Thursday, March 3, 2011

Day 138 (895km): Still in Lima...

This has by far been our longest one day haul this entire trip. What better way to get back into biking shape! My ass wasn't too pleased. The BMW seat still sucks.

Problem: we now have new engines so that means we need to get the 1000km service done again. To solve this problem we got up at 4am to try and pound out 1000kms of nowhere mileage.

Part one of our plan worked; there was no traffic leaving Lima. It seems as though we miscalculated when it gets light so we ended up riding the first 200km in dark, and most of that was also foggy. The risk with driving at this time of the day is drunk drivers, especially on a Sunday morning. However I figured that daytime drivers are very dangerous and there are more of them so overall the risks are probably even steven.

By the time we hit Asia there was visibility and light. The double lane divided highway makes the Peruvian Panamerican tolerable. Once it turns to single lane it is almost unbearable in my opinion. I guess endless desert, annoying traffic, and straight lines aren't my thing. 
A typical moment on the Panamericana
Before 9am we were stopped at a gas station just outside of Ica grabbing breakfast. Back on the road heading South. The ride was fairly uneventful. We reached the Nazca lines lookout tower at around 10:30am. Alberto asked me if I wanted to stop, but I wasn't really interested. I enjoy the designs of the lines (we have the monkey on our wall at home) but I have very little interest in actually seeing it in person. 
It's not all bad, just mostly all bad

We were stopped by the police twice. The first time a police officer waved us down from the opposite side of the road. When I didn't immediately slow down he seemed to loose interest and instead waved us through. A little further down the road there was a guy waving us down from miles away. He was standing in the middle of our lane so he was hard to ignore. We kindly pulled over. I said “Hola”, trying extra hard to pronounce my 'H'. We both left our engines on just in case there was a quick opportunity to escape. He ignored my attempts to be friendly and went to check Alberto's license plate. He took one look, lost interest and waved us on.

I just want to make something clear regarding our techniques for cops in Latin America. Our goal isn't to cheat the law, it is to avoid paying bribes. I am more than happy to be punished for my infractions (in most cases speeding). I will gladly take my ticket and be on my way. My issue is that most cops don't want to give tickets, they want money up front. That's why we use this song and dance technique, it has nothing to do with being sneaky and avoiding the law.

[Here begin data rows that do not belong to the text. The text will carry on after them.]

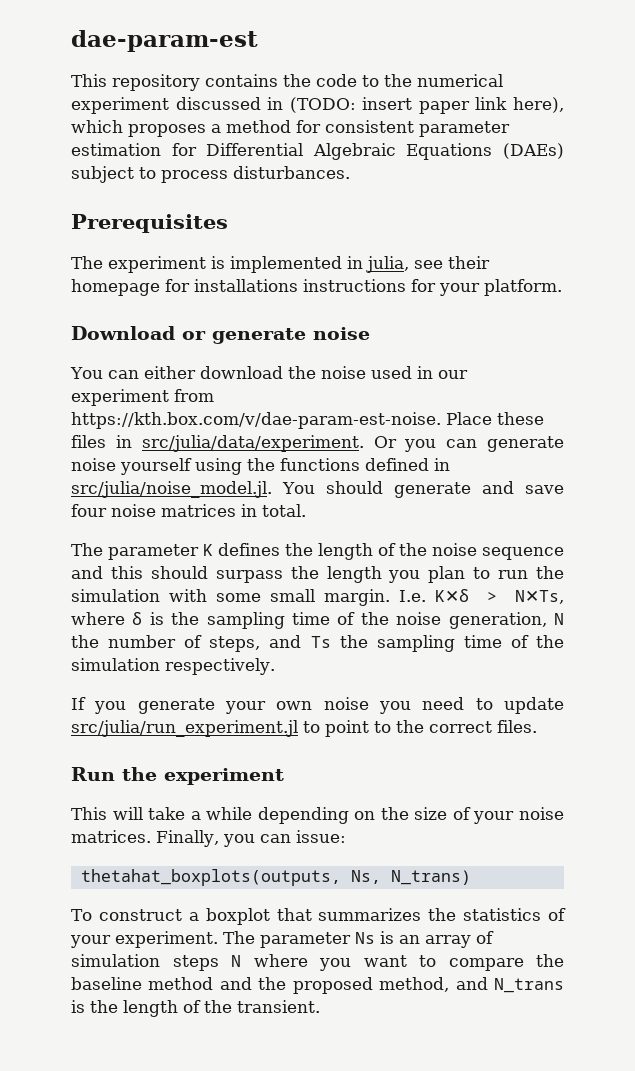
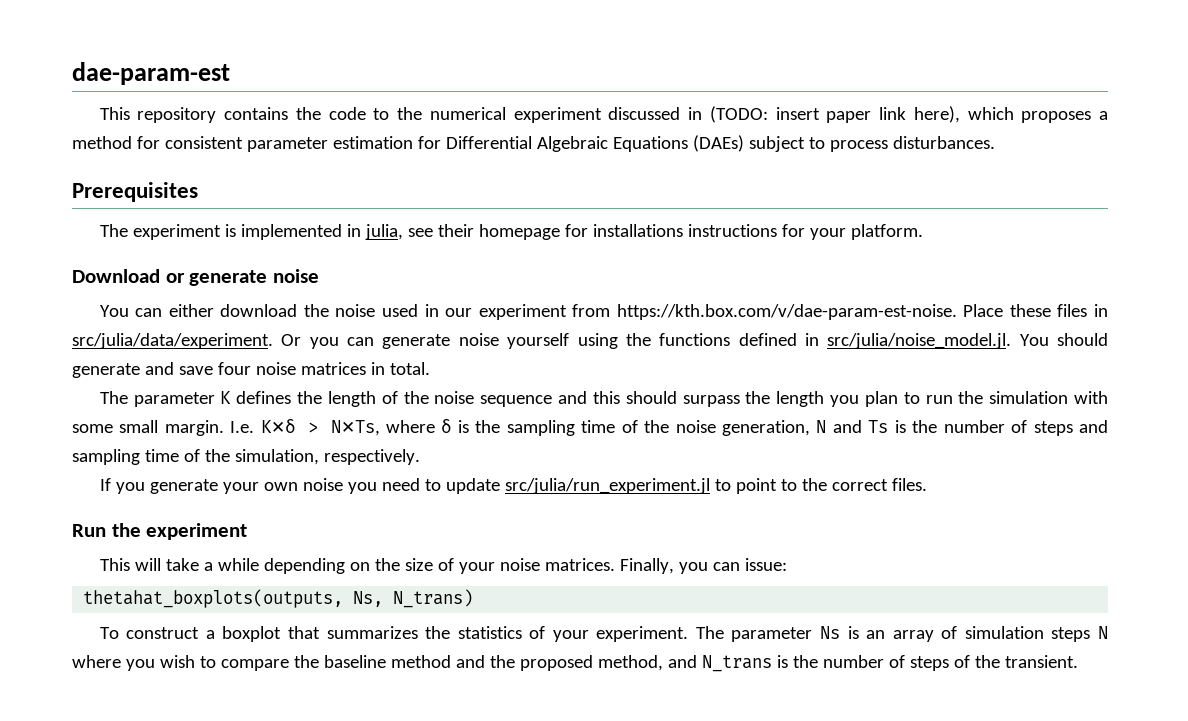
[71,635,565,652] [71,658,160,671] the number of steps, and Ts the sampling time of the simulation -> [832,420,1109,436] [72,449,319,465] and Ts is the number of steps and sampling time of the simulation,
[363,955,407,967] want -> [159,655,195,668] wish
[123,1000,178,1017] length -> [822,655,949,671] number of steps

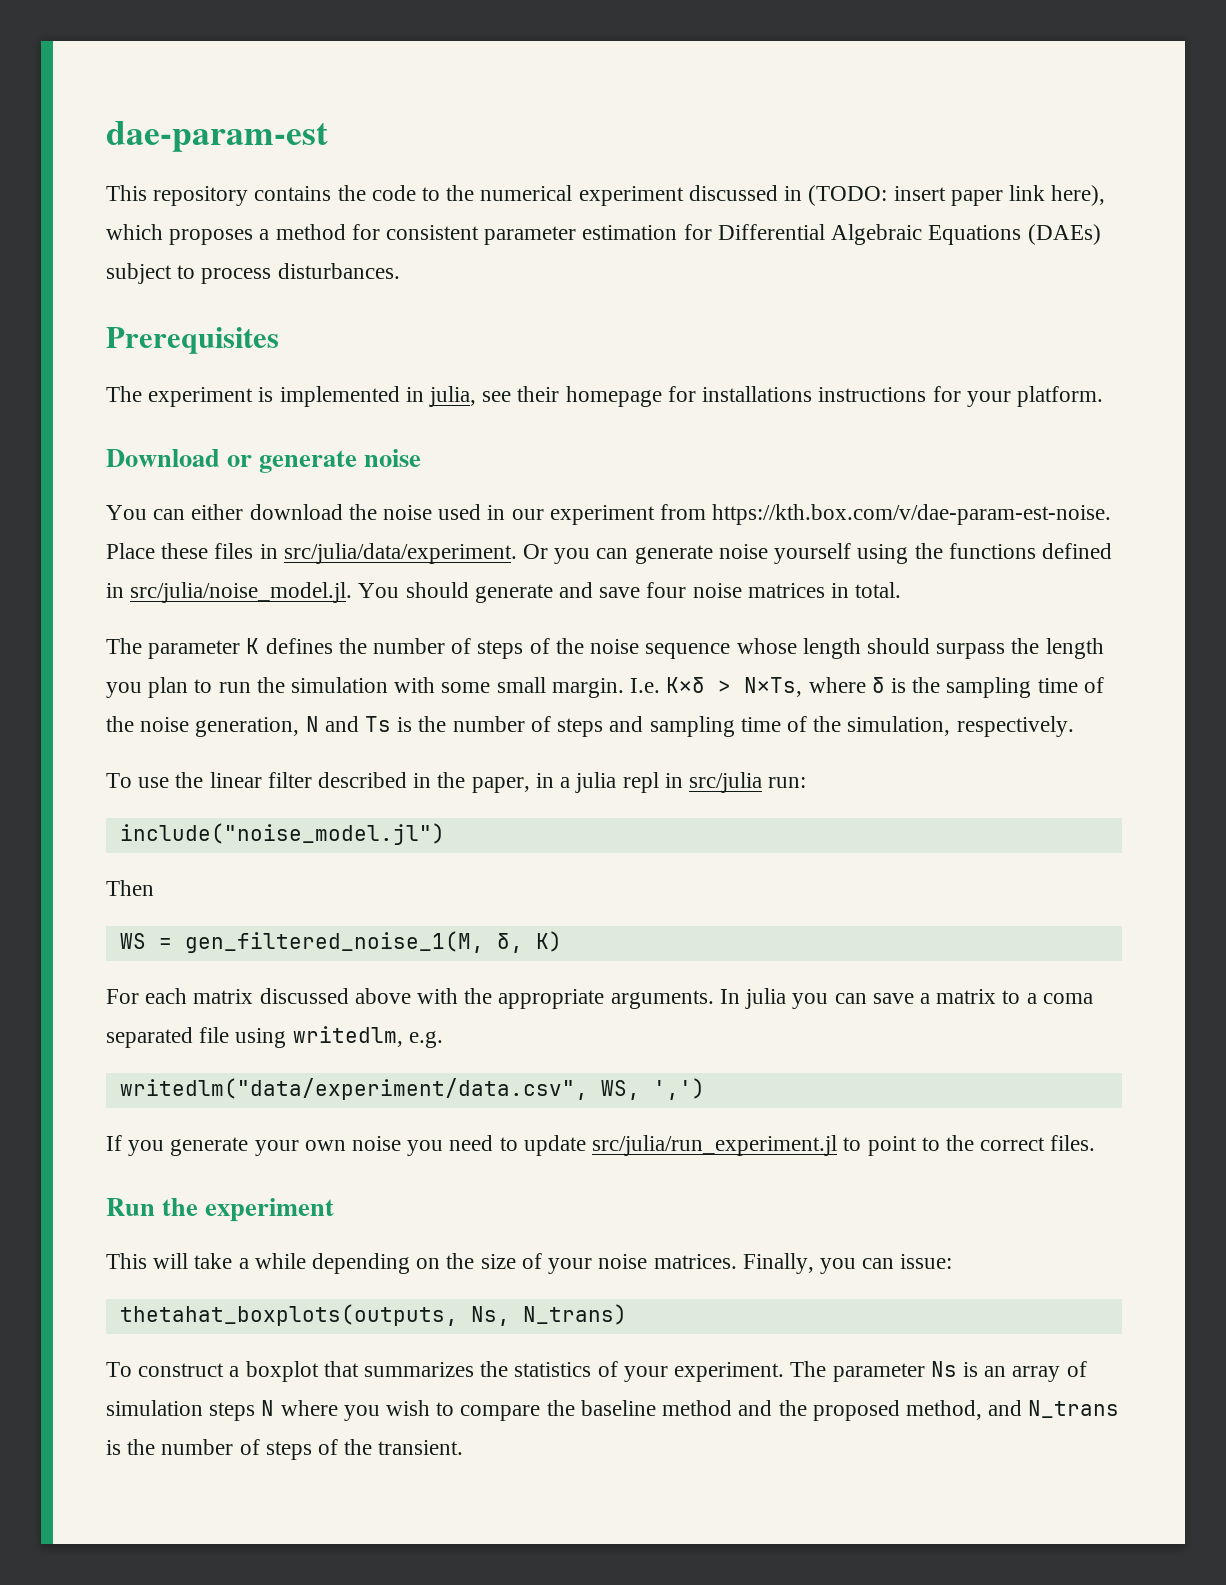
[327,391,376,407] length -> [373,638,524,659] number of steps
[558,391,620,404] and this -> [736,638,861,659] whose length
(420, 457) none -> [106,772,807,793] [119,823,445,845] [106,880,154,896] [119,931,562,953] [106,988,1093,1009] [106,1026,443,1048] [119,1078,705,1100] // To use the linear filter described in the paper, in a julia repl in src/julia run: // include("noise_model.jl") // Then // WS = gen_filtered_noise_1(M, δ, K) // For each matrix discussed above with the appropriate arguments. In julia you can save a matrix to a coma separated file using writedlm, e.g. // writedlm("data/experiment/data.csv", WS, ',')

We went a little further south of the city of Nazca before turning around to return to Lima. By this time the temperature had risen to 36 degrees. It was pretty killer; I guess I'm not used to wearing all my gear. I can't wait to get further south where the temperature is more pleasing. Give me 22 degrees any day.
Time to turn around

The return leg to Lima was without surprises. We made a quick stop for lunch, which consisted of Gatorade and icecream. On days like today Gatorade is magic. At every pitstop we noticed more and more things missing on the bikes or dents that weren't there before their vacation at BMW Lima. We have to deal with this tomorrow with the dealer.
Still riding

Since this was a mostly long boring riding day I came up with a theory. I've decided that the Peruvian rules of the road (and other Latin American countries I guess) mirror a communist State. There is a fixed amount of road that the users are required to share. The line in the middle is merely a guideline because, should you have room to spare on your side you should be happy to share it with other road users. Essentially the road users just share the road equally. Moto-taxi, plus double decker bus, plus motorbike.

Once we hit Asia again going North the traffic picked up. This was a fault in our plan. We knew that the traffic heading back into Lima on a Sunday afternoon/evening was not going to be fun. The traffic slowed us down but at least it was moving at a steady pace. Plus we are bikes so there is always a third lane: the shoulder! At one point the traffic had backed up a bit. It was because the police had commandeered one of the lanes of the southbound Panamerican and were directing traffic to the other side of the divided highway. We thought this was quite ingenious and praised the Peruvian police in our helmets. At one point I noticed that the southbound Panamerican was now two lanes of northbound traffic heading back to Lima. The police had commandeered the entire Panamerican! Not sure what people from Lima do if they want to go south on a Sunday evening, but I'm glad I didn't have to find out.
All roads go north!

Because there was 6 lanes of traffic going North things went pretty smoothly. We managed to make it all the way to Alberto's grandma's house without any frustrating traffic jams.

Even though this was probably one of the most boring days of riding we've had on this trip it felt really good to be riding again. My bike feels like it has so much power now! The worst day riding is still better than almost anything else so after over $100 CAD spent on gas our bikes are ready for an oil change.